Er wordt gesteld dat vooral grotere bedrijven van de procedure gebruik zullen maken en dat de winst voor het MKB met name zit in het feit dat zij bij een onderhands akkoord er als schuldeiser beter uitspringen dan in het geval van een faillissement. Met het aangenomen amendement van Van der Graaf c.s. wordt deze positie nog sterker omdat de kleinere MKB-schuldeisers in beginsel 20% van hun vordering betaald moeten krijgen (zie ook dit artikel).

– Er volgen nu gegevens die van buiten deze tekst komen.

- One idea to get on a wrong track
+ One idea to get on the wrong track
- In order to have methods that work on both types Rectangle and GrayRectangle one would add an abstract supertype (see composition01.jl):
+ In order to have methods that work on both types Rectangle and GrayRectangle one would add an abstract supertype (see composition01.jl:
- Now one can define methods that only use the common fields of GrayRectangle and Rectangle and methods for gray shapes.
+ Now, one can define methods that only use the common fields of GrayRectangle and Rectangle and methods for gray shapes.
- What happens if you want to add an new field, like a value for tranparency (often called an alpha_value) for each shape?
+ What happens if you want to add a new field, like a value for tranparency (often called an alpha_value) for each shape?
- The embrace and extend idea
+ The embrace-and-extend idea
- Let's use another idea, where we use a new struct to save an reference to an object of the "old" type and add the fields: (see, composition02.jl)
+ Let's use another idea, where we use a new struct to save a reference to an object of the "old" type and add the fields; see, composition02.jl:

Ik meen echter dat de positie voor de MKB-ondernemer ook anders sterker wordt. Want ook voor MKB-ondernemingen kan de WHOA een nuttige tool zijn, of te wel een bruikbare ‘stok achter de deur’.

Een voorbeeld
Laten we naar een voorbeeld kijken. Door omstandigheden zijn de schulden van de MKB-ondernemer (te groot) gegroeid, (lang)lopende overeenkomsten te knellend en/of de financieringslasten niet meer in verhouding. De ondernemer meent echter in de kern een gezond bedrijf te hebben. Als dit laatste wordt bevestigd door een ter zake deskundige, zou betreffende ondernemer kunnen besluiten om de onderneming te herstructureren door middel van een WHOA-traject, indien enkel het alternatief ‘faillissement’ resteert.

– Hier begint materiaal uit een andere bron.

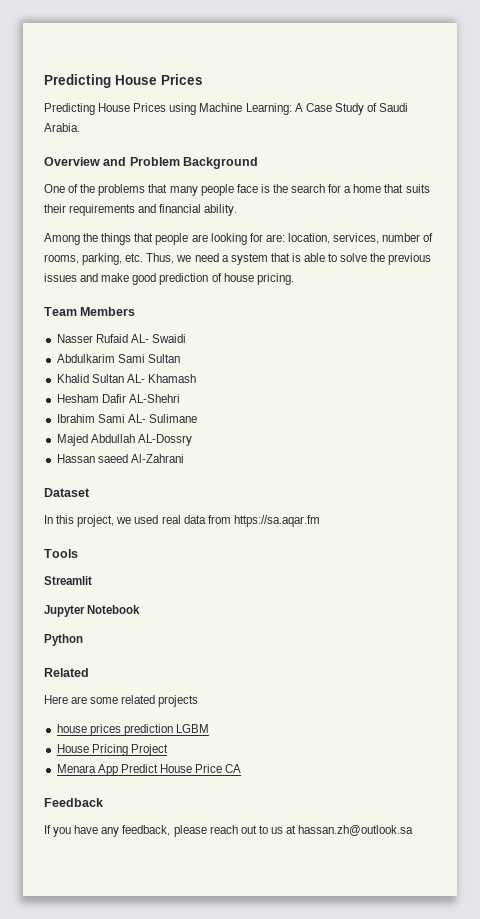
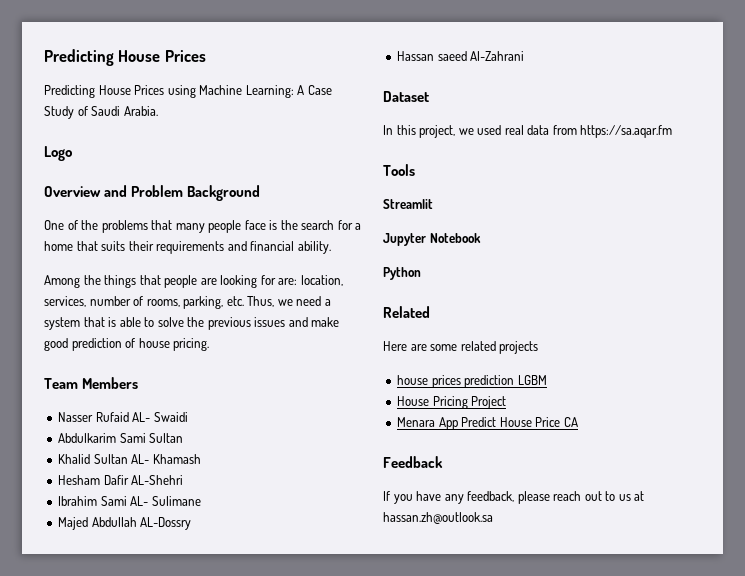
+ Logo

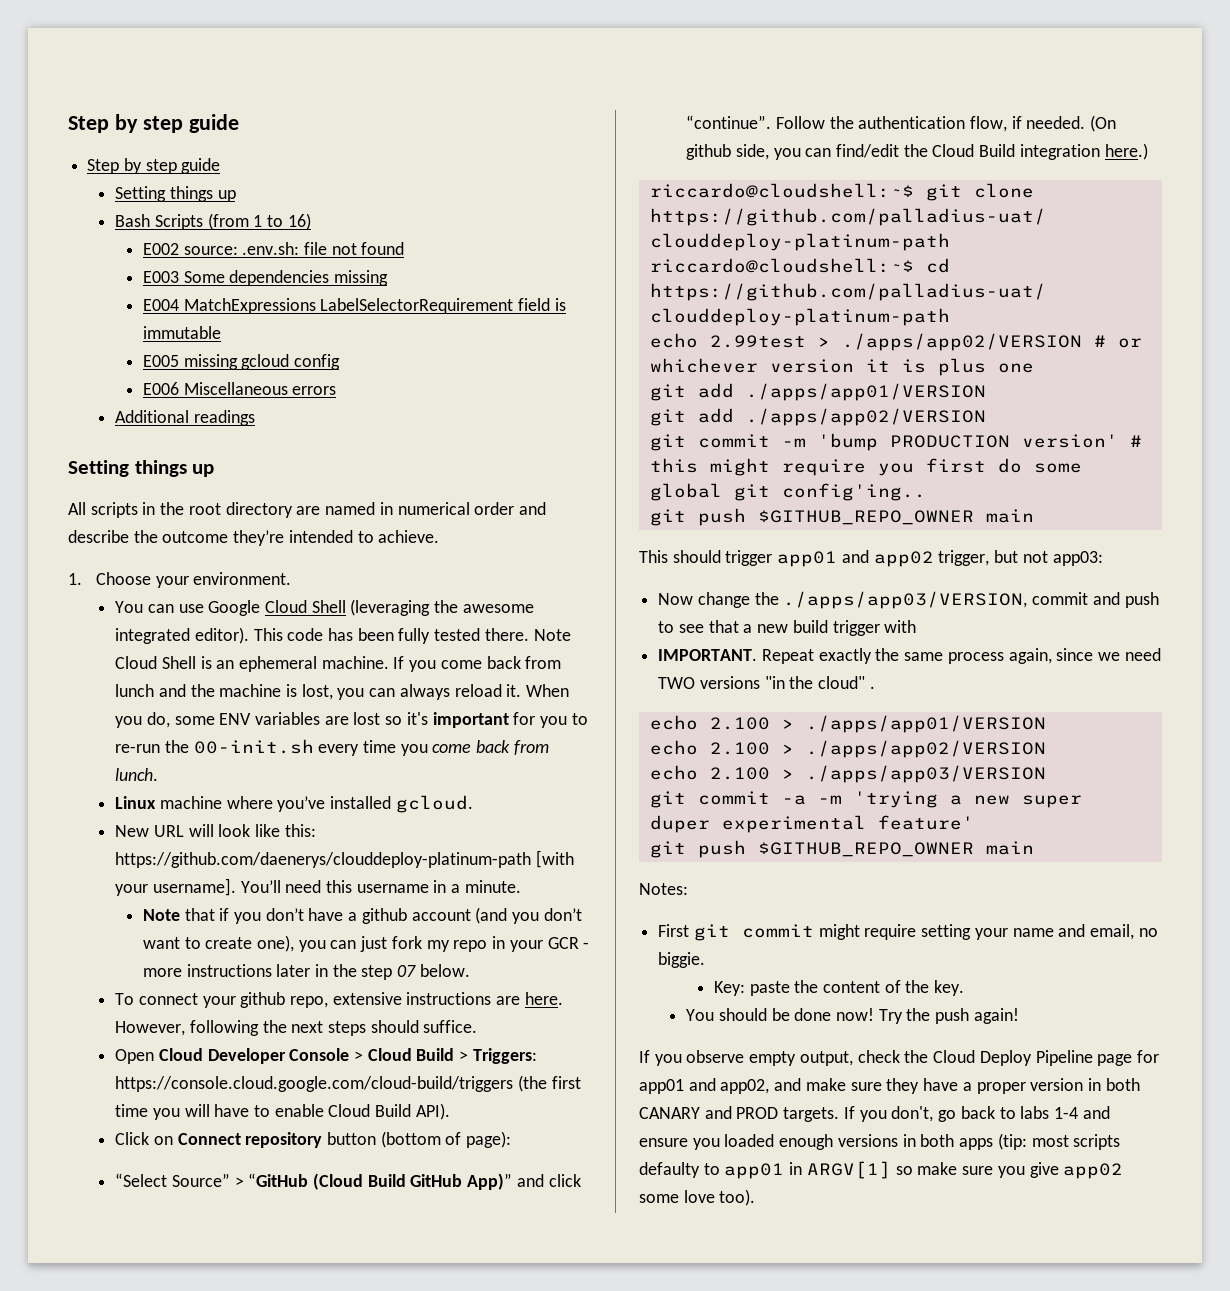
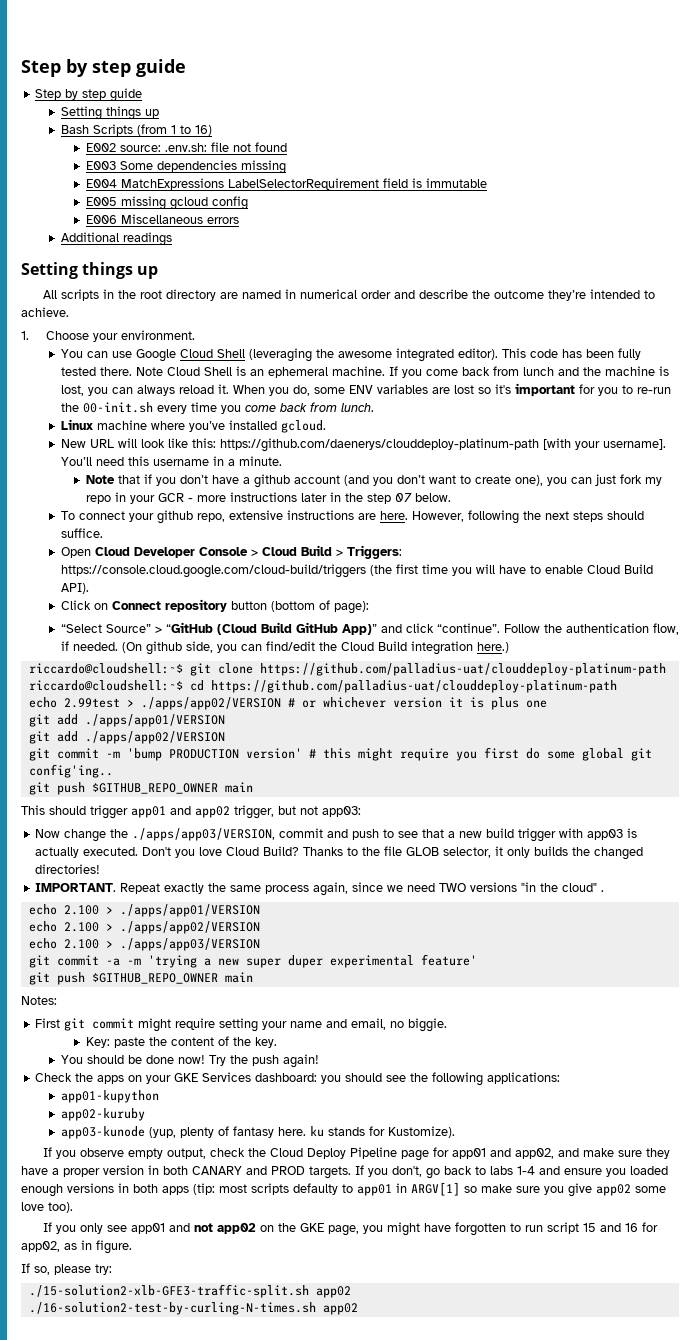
- Now change the ./apps/app03/VERSION, commit and push to see that a new build trigger with
+ Now change the ./apps/app03/VERSION, commit and push to see that a new build trigger with app03 is actually executed. Don't you love Cloud Build? Thanks to the file GLOB selector, it only builds the changed directories!
+ Check the apps on your GKE Services dashboard: you should see the following applications:
+ app01-kupython
+ app02-kuruby
+ app03-kunode (yup, plenty of fantasy here. ku stands for Kustomize).
+ If you only see app01 and not app02 on the GKE page, you might have forgotten to run script 15 and 16 for app02, as in figure.
+ If so, please try:
+ ./15-solution2-xlb-GFE3-traffic-split.sh app02
+ ./16-solution2-test-by-curling-N-times.sh app02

Een MKB-ondernemer kent doorgaans zijn schuldeisers goed. Hij kan de verwachtingen en belangen van het merendeel van zijn schuldeisers inschatten en de ontstane situatie uitleggen. Stel dat de ondernemer, ten einde de onderneming te kunnen laten voortbestaan, vervolgens bereid is om onder meer zijn aandelen ter beschikking te stellen aan zijn schuldeisers, kan hij een eerste voorstel doen aan zijn schuldeisers buiten een WHOA-traject (incl. een voorstel tot betaling van 20% van de vorderingen van de betreffende categorie MKB-schuldeisers).

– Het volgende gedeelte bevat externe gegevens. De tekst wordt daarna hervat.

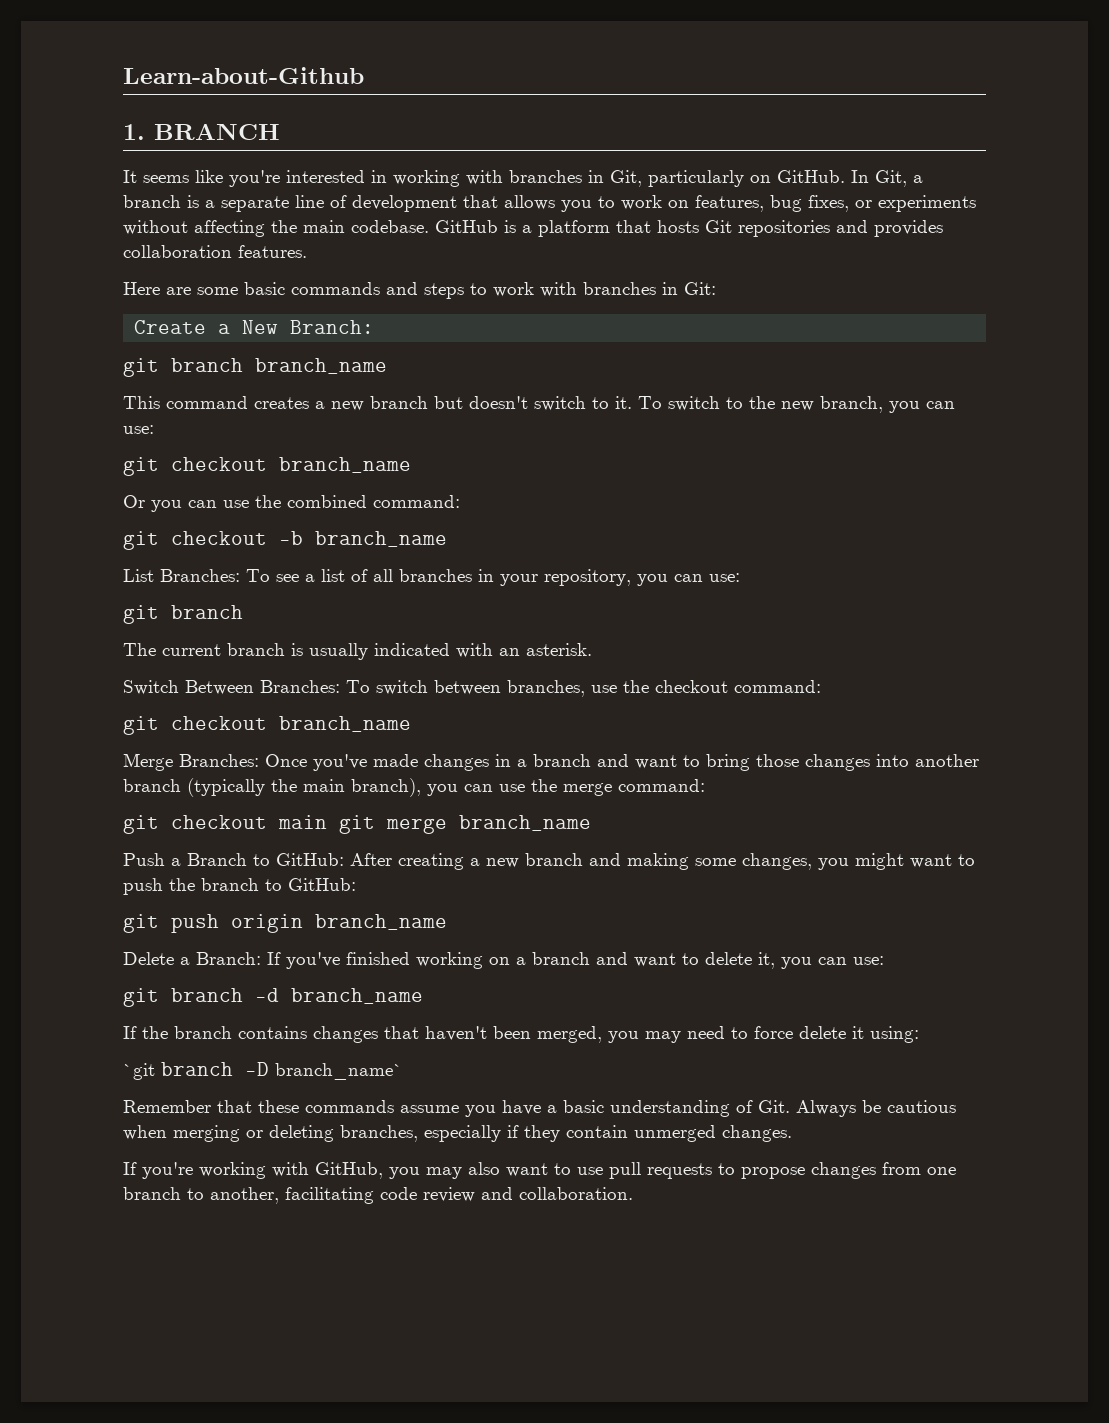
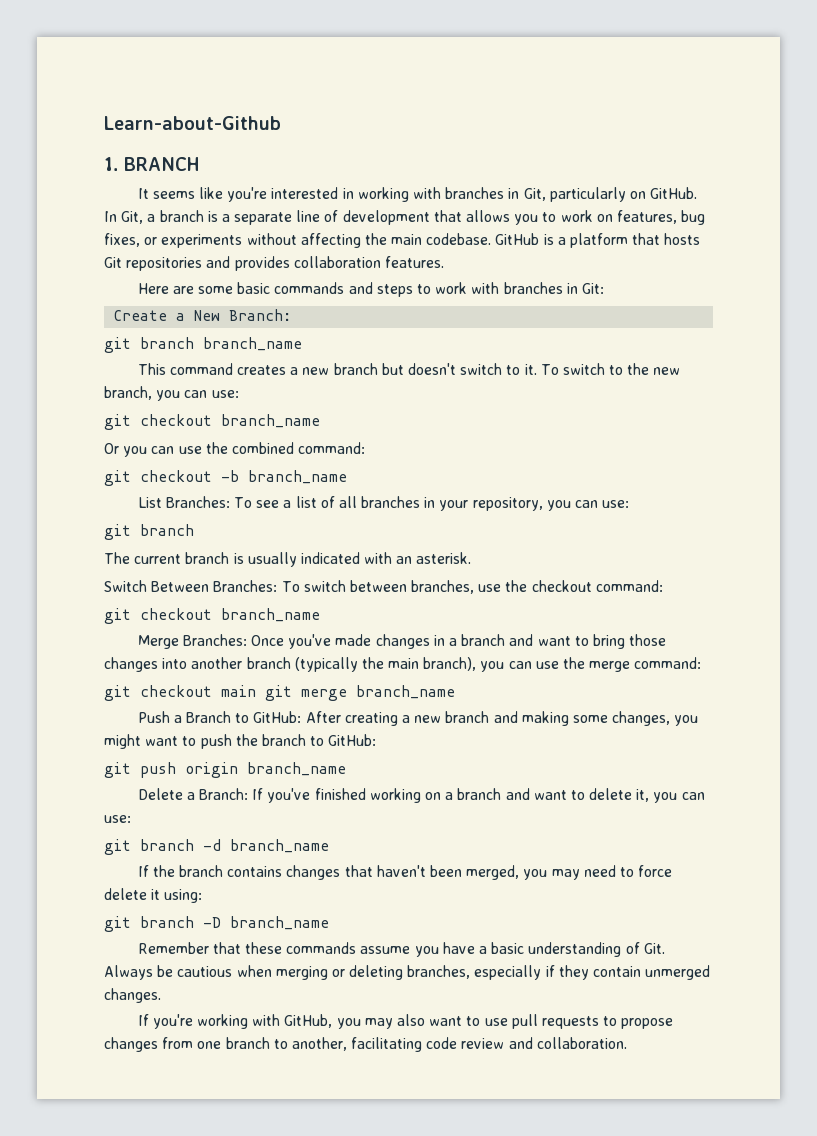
- `git branch -D branch_name`
+ git branch -D branch_name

Indien dit voorstel door de meerderheid van de schuldeisers als acceptabel wordt bevonden, kan hij de tegenstribbelende schuldeisers die niet akkoord zijn het alternatieve scenario van het WHOA-traject voorleggen, waarbij hij kan benadrukken welke kosten en tijd met een dergelijk traject gemoeid zijn. Deze kosten en tijd komen alsdan in principe ten laste van de schuldeisers. Nu de MKB-ondernemer zijn schuldeisers veelal goed kent, kan hij waarschijnlijk een goede inschatting maken van de kans van slagen van het WHOA-traject. Tel daarbij op dat een meerderheid van de schuldeisers al akkoord zijn gegaan met het voorstel buiten de WHOA dan bestaat er een goede kans dat ook deze tegenstribbelende schuldeisers alsnog akkoord gaan met het eerste voorstel als gedaan door de MKB-ondernemer. Met andere woorden, zo kan de MKB-ondernemer het WHOA traject gebruiken als een soort pressiemiddel om in toekomst sneller en efficiënter een onderhands akkoord met zijn schuldeisers te realiseren. Rechterlijke tussenkomst is dan zelfs niet nodig.

Slot
Ik meen dat iedere MKB- ondernemer die van deze mogelijkheid gebruik wil maken, er verstandig aan doet om zich tijdig bij te laten staan door deskundigen. Zodat de betrokken ondernemer en haar schuldeisers niet alleen de bevestiging krijgen dat de onderneming gezond is, maar ook een goede onderbouwing van het voorstel en het alternatieve scenario van een faillissement. Om op deze manier op een zakelijk efficiënte manier tot een oplossing te komen, waar zowel de MKB-ondernemer als de schuldeisers zich in kunnen vinden. De WHOA biedt hierbij aldus een goede back-up tool. Zie het als een ‘stok achter de deur’ waarbij eigenlijk het uitgangspunt is dat deze ‘stok’ juist niet gebruikt hoeft te worden.